Before going any further, I should note that the examination and analysis here will be
from a philosophical perspective as my training and experience is in philosophy. It is not
at all uncommon for sociologists and philosophers to arrive at the same point, but the
destination is reached by taking very different paths. Most philosophers only rarely use,
and almost never gather, empirical data. In fact, those working in ethics often emphatically
claim that philosophy is concerned with what ought to be the case, not with what is the
case. From a sociological perspective, this might be dismissed as armchair theorizing, just
as the philosopher might dismiss a description of the methodology and results of a study
as a sort of dustbowl empiricism. My own view is that theory without fact is no better than
fact without theory and that the kind of disciplinary boundary-setting that would beg to
differ functions to the detriment of all. So, although grounded in theoretically oriented
philosophy of sport, I try at least to acknowledge throughout this paper some of the fine
work from empirically oriented sociology of sport bearing on the issue of sex integration.
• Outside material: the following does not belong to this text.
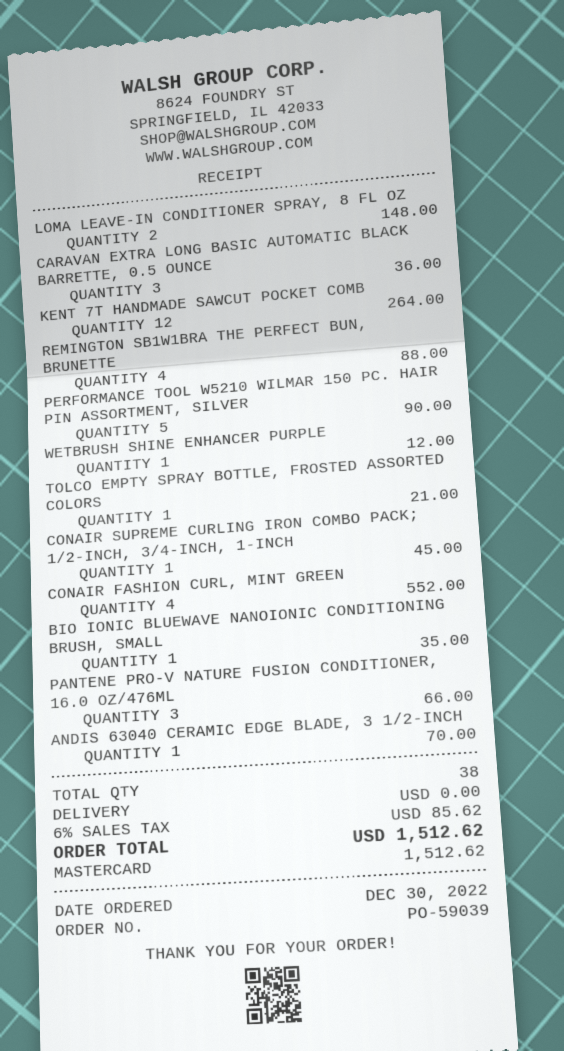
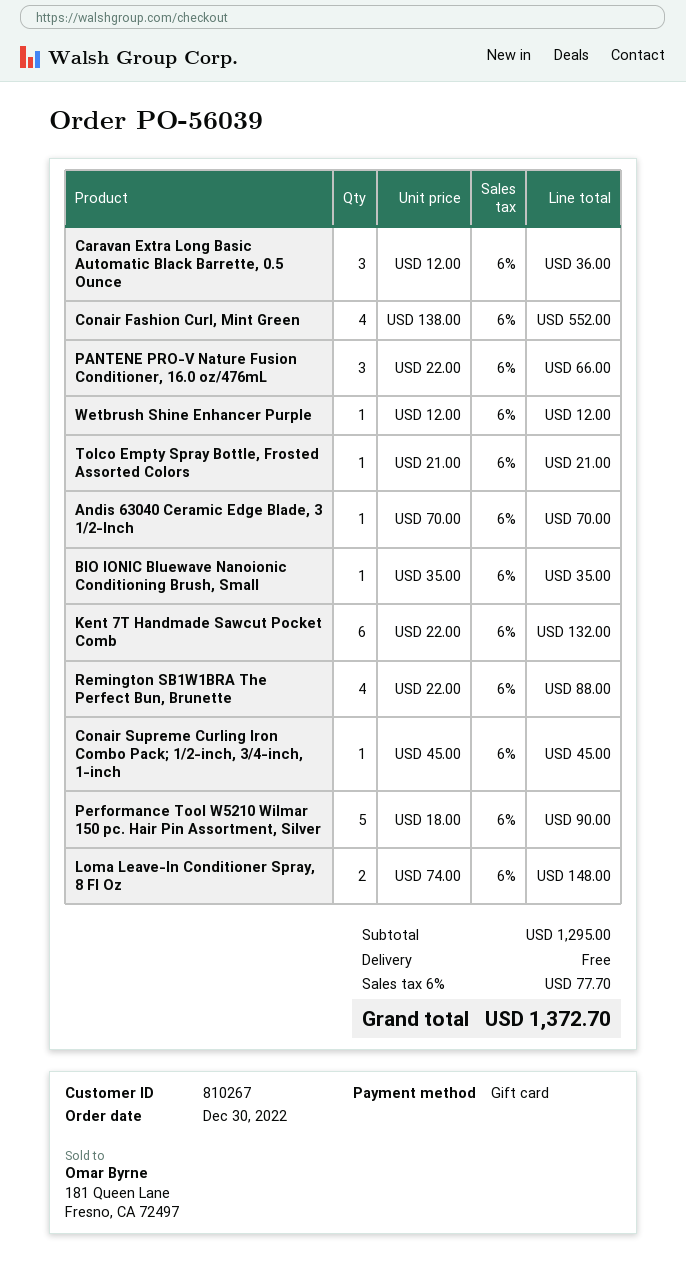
order number: PO-59039 -> PO-56039
payment method: Mastercard -> gift card
KENT 7T HANDMADE SAWCUT POCKET COMB: 12 for 264.00 -> 6 for 132.00
tax: 6% = 85.62 -> 6% = 77.70
total: 1512.62 -> 1372.70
Are women capable of competing against men?
1. No, so there’s no point in talking about it.
According to proponents of this view, men are biologically bigger, stronger and faster than
women. The average adult male is taller (by 5 inches) than the average adult female, with a
greater percentage of muscle (40% vs. 23%) and lesser percentage of fat (15% vs. 25%), all of
which works towards performance advantage in the major sports (Messner 2007). Because
these physical traits are necessary for sporting success, women are never going to be able to
compete with men in any meaningful way. In track and field, for instance, the best female
performances are more than 10 percent behind those of the best males (Tucker 2010a), and
‘the very best female performance in the history of sport does not even make the top 500
male performances each year’ (Tucker 2010b). An advocate of this position might go on to
offer specific examples of women who have attempted to compete against men and failed.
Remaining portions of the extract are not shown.